**Task directions:** Take each line of the data that contains the string "Residential" and copy it.

**Input data:**
· · · · · · ·

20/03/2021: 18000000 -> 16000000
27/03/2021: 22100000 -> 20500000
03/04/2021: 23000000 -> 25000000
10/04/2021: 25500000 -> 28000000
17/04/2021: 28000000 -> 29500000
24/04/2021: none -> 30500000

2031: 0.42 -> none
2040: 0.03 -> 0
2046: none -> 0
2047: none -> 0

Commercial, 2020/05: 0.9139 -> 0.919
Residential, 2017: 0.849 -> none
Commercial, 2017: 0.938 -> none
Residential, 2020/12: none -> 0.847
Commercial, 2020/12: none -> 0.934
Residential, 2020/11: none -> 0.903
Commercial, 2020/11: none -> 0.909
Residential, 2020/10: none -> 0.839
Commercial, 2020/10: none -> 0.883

· · · · · · ·

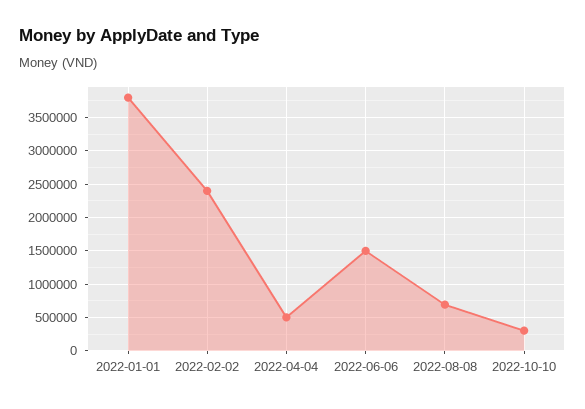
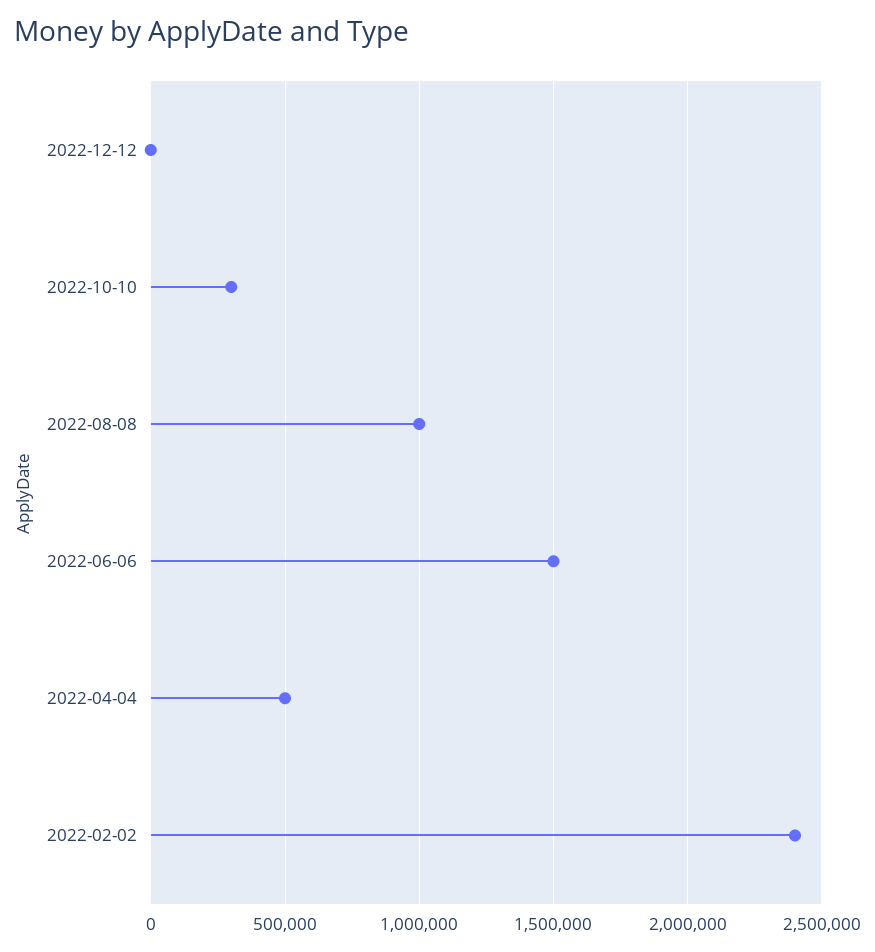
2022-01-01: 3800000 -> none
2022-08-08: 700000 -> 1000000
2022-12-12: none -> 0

· · · · · · ·

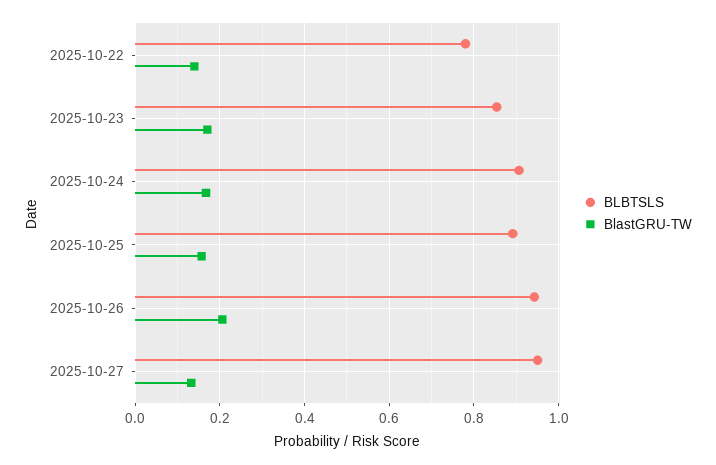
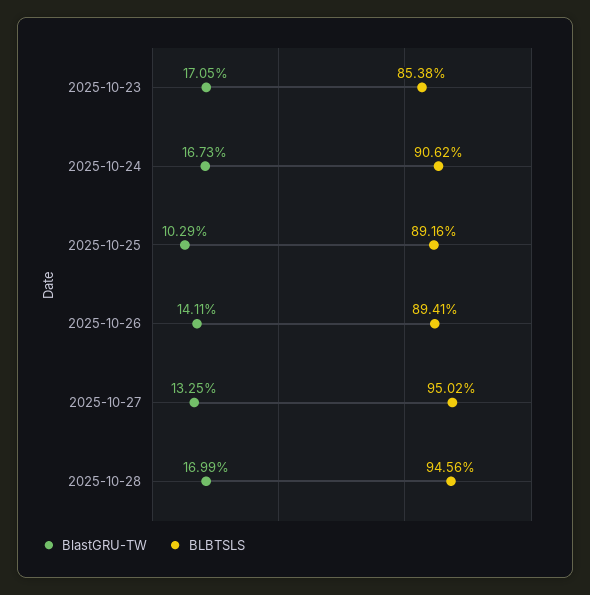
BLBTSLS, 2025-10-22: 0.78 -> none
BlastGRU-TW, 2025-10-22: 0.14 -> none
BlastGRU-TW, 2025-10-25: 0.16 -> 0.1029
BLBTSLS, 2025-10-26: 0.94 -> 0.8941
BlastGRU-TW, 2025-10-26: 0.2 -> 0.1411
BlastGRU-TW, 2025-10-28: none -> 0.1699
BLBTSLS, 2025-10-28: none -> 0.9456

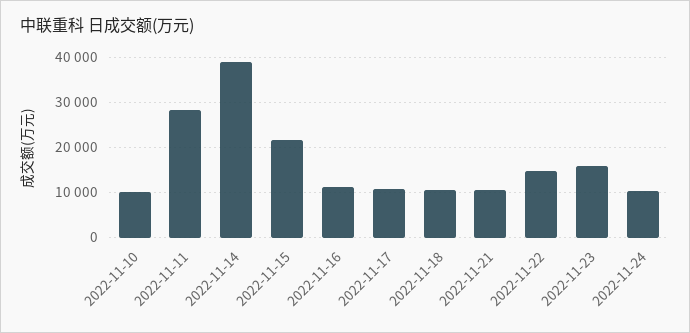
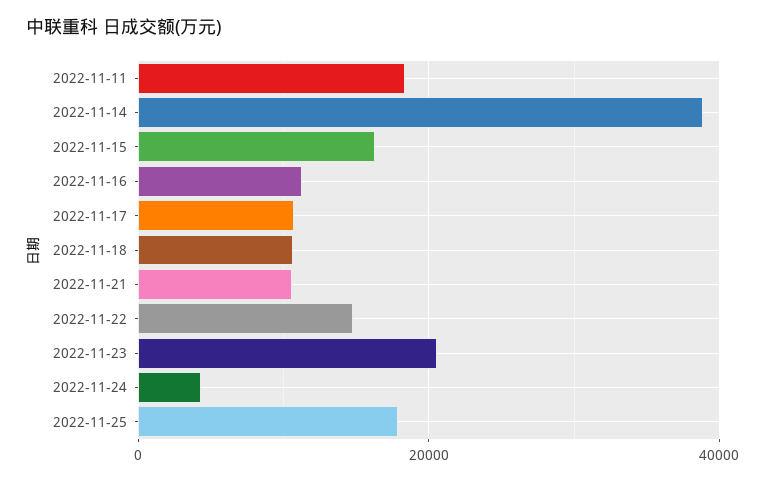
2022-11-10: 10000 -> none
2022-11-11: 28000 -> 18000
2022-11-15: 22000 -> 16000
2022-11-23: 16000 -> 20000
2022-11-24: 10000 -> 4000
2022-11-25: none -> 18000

· · · · · · ·

**Your response:**
Residential, 2017: 0.849 -> none
Residential, 2020/12: none -> 0.847
Residential, 2020/11: none -> 0.903
Residential, 2020/10: none -> 0.839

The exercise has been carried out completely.